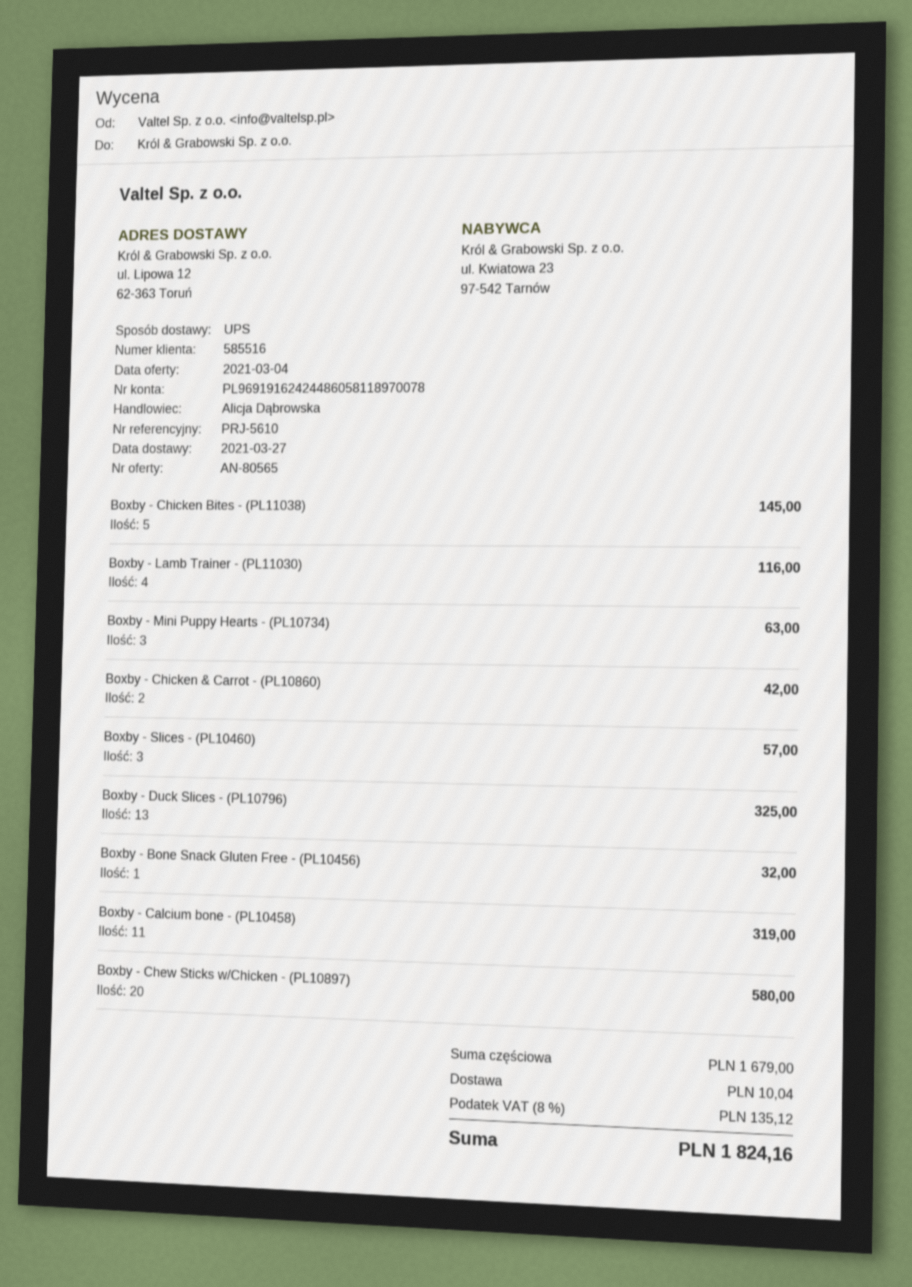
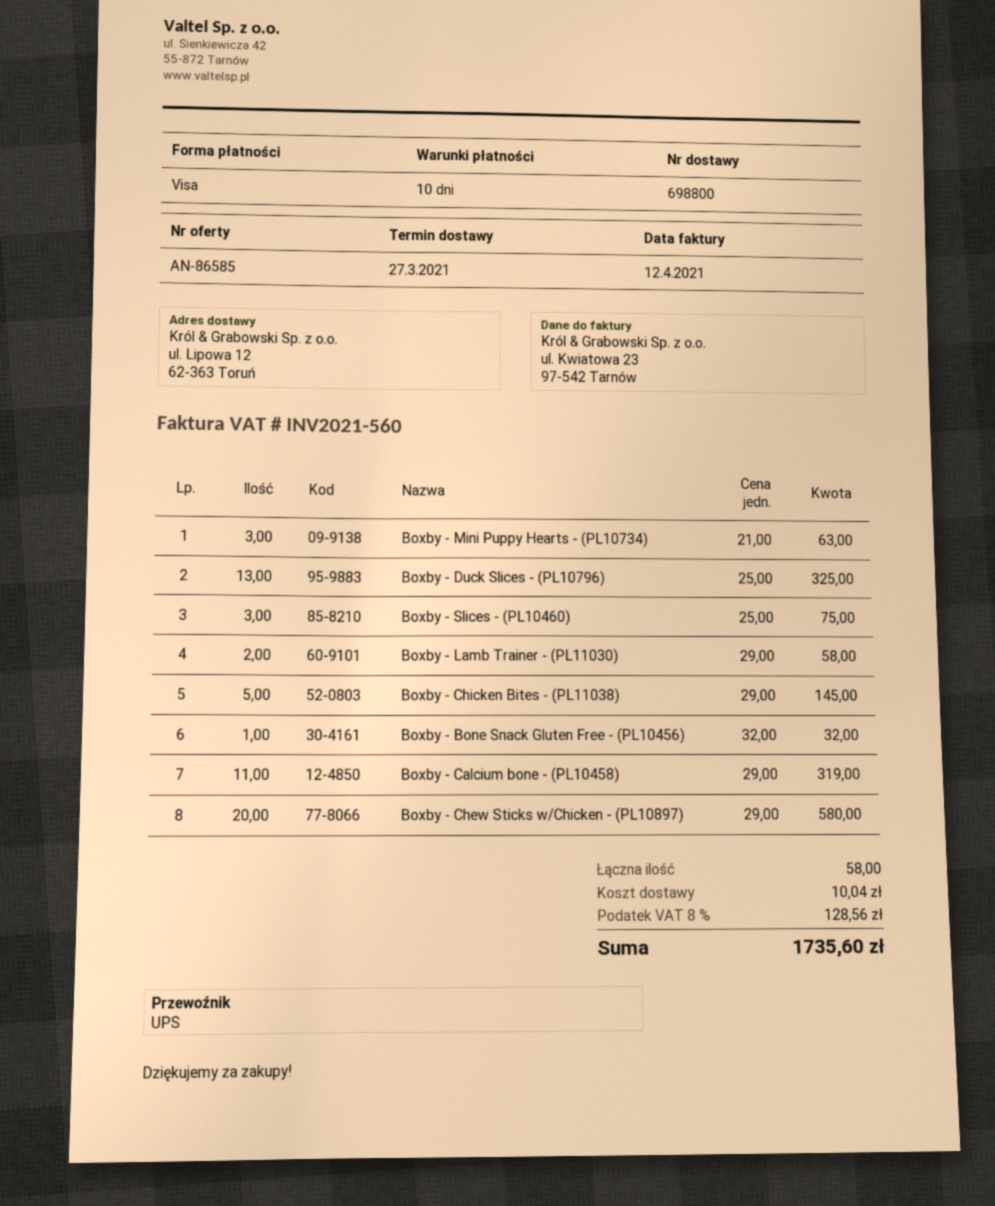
quote number: AN-80565 -> AN-86585
Boxby - Lamb Trainer - (PL11030): 4 for 116.00 -> 2 for 58.00
Boxby - Chicken & Carrot - (PL10860): 2 for 42.00 -> none
Boxby - Slices - (PL10460): 3 for 57.00 -> 3 for 75.00
tax: 8% = 135.12 -> 8% = 128.56
total: 1824.16 -> 1735.60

::::

* Assigned task: The records above are to be reproduced exactly; the pictures are to be left out.

* Answer to this problem:
quote number: AN-80565 -> AN-86585
Boxby - Lamb Trainer - (PL11030): 4 for 116.00 -> 2 for 58.00
Boxby - Chicken & Carrot - (PL10860): 2 for 42.00 -> none
Boxby - Slices - (PL10460): 3 for 57.00 -> 3 for 75.00
tax: 8% = 135.12 -> 8% = 128.56
total: 1824.16 -> 1735.60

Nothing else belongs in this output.